[Hpn] Colo Springs Homeless Campus discussion (long)
Sun, 25 Jun 2000 14:34:31 -0400 (EDT)
The local debate continues....There would not be any "conspiricy theories" if
the planning had taken place in open, public manner; as opposed to the
stealthy behavior of the Red Cross and the El Pomar Foundation.
Matt Parkhouse, RN; Colorado Springs, CO
<<Springs homeless center draws praise, ire
By Erin Emery
Denver Post Southern Colorado Bureau
June 25, 2000 - COLORADO SPRINGS - John Hodgen refers to the new homeless
center that is likely to be built across the street from his home as a "Wino
To him, the proposed Montgomery Community Center is a one-stop shopping
center for homeless services that will perpetuate homelessness and forever
alter the character of his working- class Mill Street neighborhood, a mix of
businesses and 40 bungalows tucked south of downtown.
The plan is to build a $6 million complex that would include a shelter, soup
kitchen, medical clinic, teen center and drop-in center where homeless people
could get mail, make phone calls, take showers and access computers.

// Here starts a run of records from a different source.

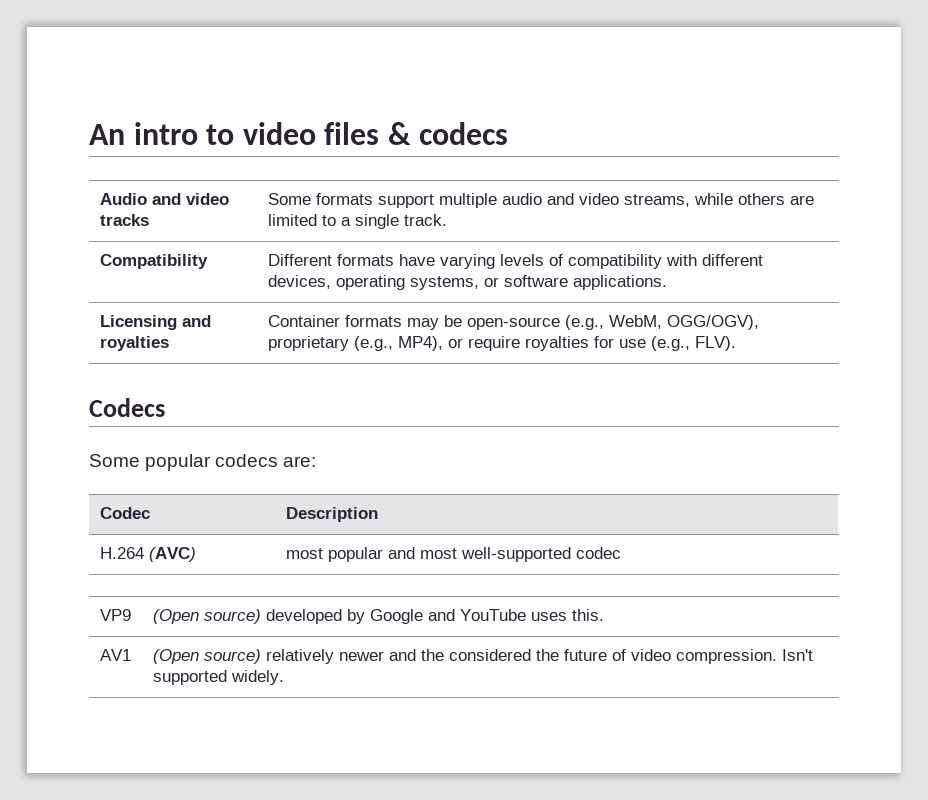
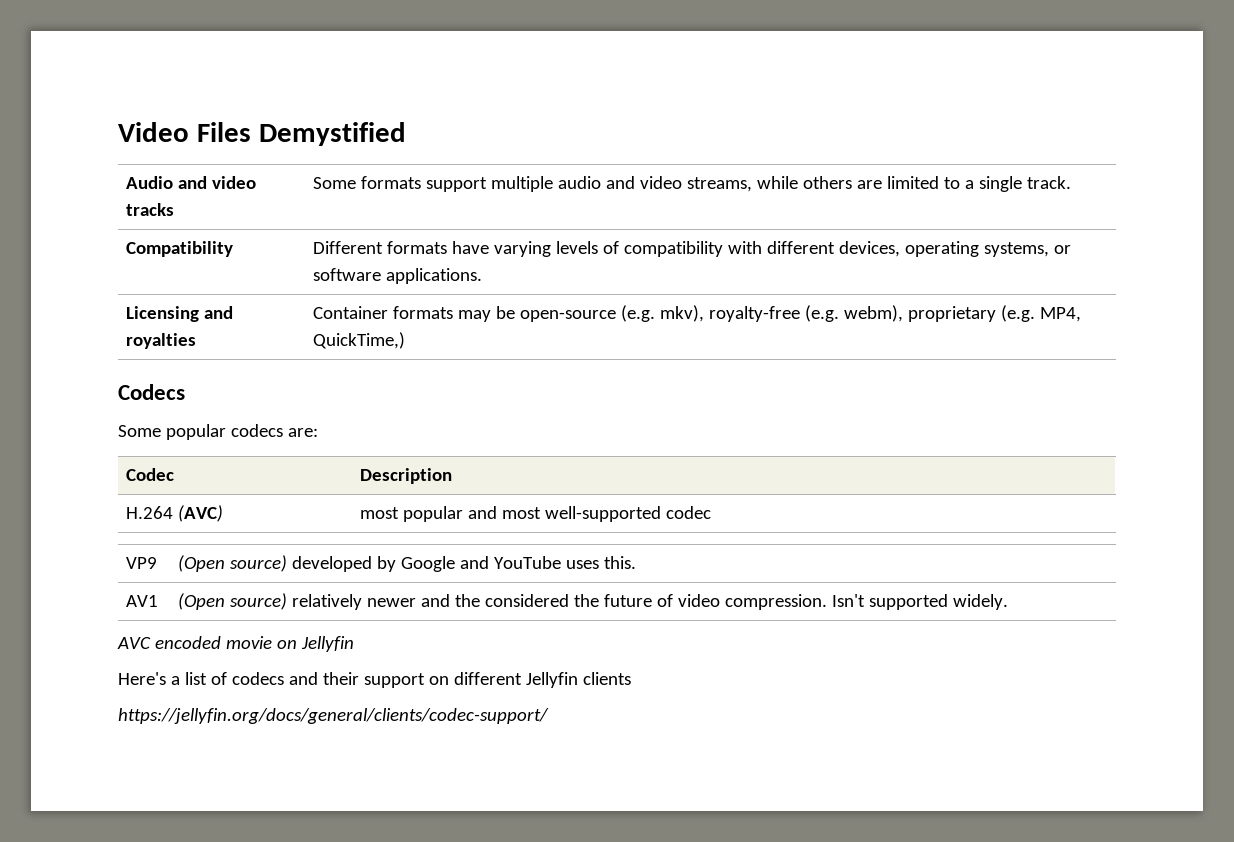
- An intro to video files & codecs
+ Video Files Demystified
- Licensing and royalties | Container formats may be open-source (e.g., WebM, OGG/OGV), proprietary (e.g., MP4), or require royalties for use (e.g., FLV).
+ Licensing and royalties | Container formats may be open-source (e.g. mkv), royalty-free (e.g. webm), proprietary (e.g. MP4, QuickTime,)
+ AVC encoded movie on Jellyfin
+ Here's a list of codecs and their support on different Jellyfin clients
+ https://jellyfin.org/docs/general/clients/codec-support/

The
two-story building would be constructed on land south of the Martin Drake
Power Plant that Colorado Springs Utilities will lease to the Red Cross for
$1 a year.
"We see this as an opportunity of a lifetime to develop what we see as a
dream for clients and, yes, for staff," said Deb Mitguard, program manager
for the Red Cross, the agency leading the effort to build the center, thanks
to a $5 million donation from the El Pomar Foundation.
Now, services for homeless people are scattered throughout the downtown area.
It's about a mile walk from the shelter to Marian House Soup Kitchen or to
the medical clinic. The people who work with the homeless say that putting
services under one roof will allow homeless people to more easily access
services they need and, in turn, help them move off the streets. The shelter
will have 400 beds, and an estimated 400 people a day are expected to eat at
the soup kitchen.
Neighbors are worried about increased traffic, violence and property damage,
but there are plenty of critics outside the neighborhood, too. Some believe
the city is trying to move homeless people to an out-of-the way place, away
from the new Confluence Park that voters agreed to spend $11 million to
develop, and away from an area where a new convention center and Sky Sox
stadium may one day be built.
Some say that if services are under one roof, homeless people won't have any
incentive to move out of the area, and others think $6 million could be
better spent providing affordable housing.
Matt Parkhouse, who has worked with homeless people for 20 years and is one
of the center's most outspoken critics, wants to know what will be gained by
putting services under one roof.
"I don't think this is going to work any better than it's already working
now," Parkhouse said. "At the end of the day, we'll still have the same
providers providing the same services in elegant new surroundings. It'll
help, but it's not the highest use of $6 million."
Mitguard said the reasons for putting services under one roof are abundant.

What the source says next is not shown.